Nanjing kept its wall: a two-morning walk along the Ming ramparts
Most cities keep their old walls as fragments — a gate here, a photographed stub there. Nanjing kept twenty-five kilometres of it, and you can walk along the top.
Start where the wall meets the lake
Begin at Jiefang Gate (解放门 Jiefang Men), the quiet entrance below Jiming Temple (鸡鸣寺 Jiming Si). From here the rampart runs along the Taicheng (台城) stretch, wide enough for two people abreast, with Xuanwu Lake (玄武湖 Xuanwu Hu) opening green on your left and the city's rooftops falling away on the right. Come before nine and the brick is still cool underfoot; the joggers thin out by mid-morning and the light goes flat.
Read the bricks as you go
The Ming city wall (明城墙 Ming chengqiang) was built to outlast its builders, and it argues the case in fired clay. Many bricks carry stamped inscriptions — the kiln, the county, the overseer held responsible — so a flaw could be traced back to a name. You are walking on a supply chain six hundred years old, still legible if you slow down enough to look.
城砖上的铭文,是六百年前留下的责任签名。
End at the great gate
Break the walk and cross the city to Zhonghua Gate (中华门 Zhonghua Men) in the south.
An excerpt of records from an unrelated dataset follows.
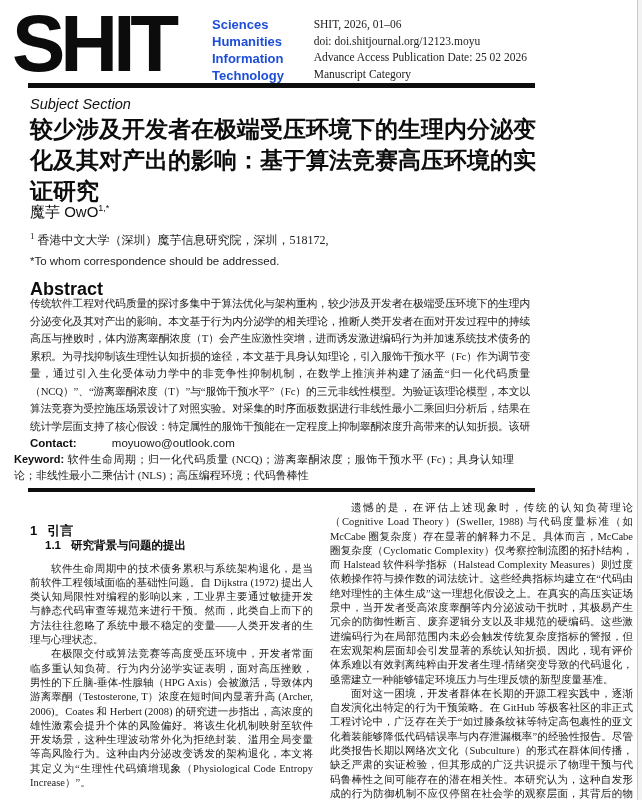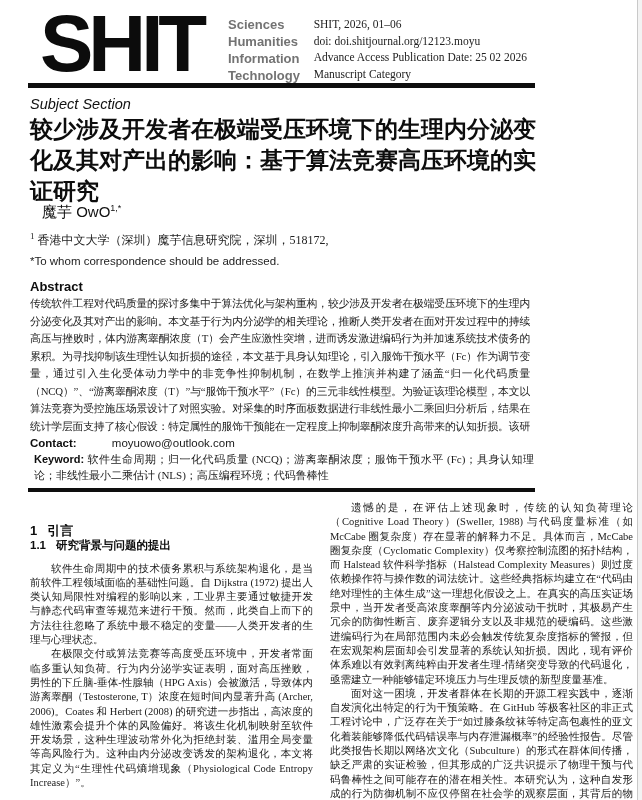--- a/index.html
+++ b/index.html
@@ -9,26 +9,26 @@
     font-family: "Liberation Serif", "DejaVu Serif", serif;
     color: #1c1c1c;
   }
   .page { position: absolute; inset: 0; background: #fff; }
 
   
   .logo-text {
     position: absolute; left: 12px; top: 6px;
     font-family: "Liberation Sans", "DejaVu Sans", sans-serif;
     font-weight: 900; font-size: 80px; line-height: 76px;
-    letter-spacing: -5px; color: #0c0c0c; margin-left: 28px;
+    letter-spacing: -5px; color: #0c0c0c;
   }
   .logo-words {
-    position: absolute; left: 228px; top: 16px;
+    position: absolute; left: 212px; top: 16px;
     font-family: "Liberation Sans", "DejaVu Sans", sans-serif;
-    font-weight: 700; font-size: 13px; line-height: 17px; color: #737373;
+    font-weight: 700; font-size: 13px; line-height: 17px; color: #1d4ed8;
   }
   .header-meta {
     position: absolute; right: 115px; top: 16px; 
     font-size: 11.5px; line-height: 16.5px; color: #222;
   }
   .rule { position: absolute; left: 28px; width: 507px; background: #0e0e0e; }
   .rule-1 { top: 83px; height: 5px; }
   .rule-2 { top: 488px; height: 4px; }
 
   
@@ -36,53 +36,53 @@
     position: absolute; left: 30px; top: 96px;
     font-family: "Liberation Sans", "DejaVu Sans", sans-serif;
     font-style: italic; font-size: 14.5px; color: #111;
   }
   .page-title {
     position: absolute; left: 30px; top: 114px; width: 512px;
     font-family: "Liberation Sans", "DejaVu Sans", sans-serif;
     font-weight: 700; font-size: 23px; line-height: 31px; color: #0d0d0d;
   }
   .author-line {
-    position: absolute; left: 42px; top: 203px;
+    position: absolute; left: 30px; top: 203px;
     font-family: "Liberation Sans", "DejaVu Sans", sans-serif;
     font-size: 15px; color: #111;
   }
   .author-line sup, .affiliation sup { font-size: 9px; vertical-align: super; line-height: 0; }
   .affiliation {
     position: absolute; left: 30px; top: 232px;
     font-size: 12px; color: #222;
   }
   .correspondence {
     position: absolute; left: 30px; top: 255px;
     font-family: "Liberation Sans", "DejaVu Sans", sans-serif;
     font-size: 11.5px; color: #222;
   }
 
   
   .abstract-label {
     position: absolute; left: 30px; top: 279px;
     font-family: "Liberation Sans", "DejaVu Sans", sans-serif;
-    font-weight: 700; font-size: 13px; color: #0d0d0d;
+    font-weight: 700; font-size: 18px; color: #0d0d0d;
   }
   .abstract-text {
     position: absolute; left: 30px; top: 295px; width: 500px; height: 142px;
     overflow: hidden; text-align: justify;
     font-size: 10.8px; letter-spacing: -0.2px; line-height: 17.5px; color: #1a1a1a;
   }
   .contact-line {
     position: absolute; left: 30px; top: 437px; width: 500px;
     font-family: "Liberation Sans", "DejaVu Sans", sans-serif;
     font-size: 11.5px; color: #1a1a1a;
   }
   .keyword-line {
-    position: absolute; left: 34px; top: 452px; width: 500px; height: 34px;
+    position: absolute; left: 14px; top: 452px; width: 500px; height: 34px;
     overflow: hidden; text-align: justify;
     font-size: 11px; line-height: 15.5px; color: #1a1a1a;
   }
   .inline-label {
     font-family: "Liberation Sans", "DejaVu Sans", sans-serif;
     font-weight: 700; color: #0d0d0d;
   }
   .contact-line a { color: #1a1a1a; text-decoration: none; padding-left: 32px; }
 
   
@@ -94,21 +94,21 @@
   .col-right { left: 330px; top: 501px; width: 303px; height: 299px; }
   .col p { text-indent: 2em; }
   .sec-h1 {
     font-family: "Liberation Sans", "DejaVu Sans", sans-serif;
     font-weight: 700; font-size: 13px; color: #0d0d0d;
     text-align: left;
   }
   .sec-h2 {
     font-family: "Liberation Sans", "DejaVu Sans", sans-serif;
     font-weight: 700; font-size: 11.5px; color: #0d0d0d;
-    margin-bottom: 9px; text-align: left;
+    margin-bottom: 9px; text-align: left; margin-left: 15px;
   }
   .sec-num { margin-right: 10px; }
 
   
   .page-edge {
     position: absolute; top: 0; right: 4px; width: 1px; height: 800px;
     background: #c9c9c9;
   }
   .page-gutter {
     position: absolute; top: 0; right: 0; width: 4px; height: 800px;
It is less a gate than a fortress folded inward: three successive courtyards, each a trap for anyone who breached the one before, with tunnels in the flanks where soldiers once waited out a siege. Climb to the upper platform in late afternoon and the scale finally lands — this was masonry meant to hold a capital.
Two half-days do it without hurrying: the northern lake stretch one morning, the southern gate the next. The wall gives nothing to a rush, and it was never built for one.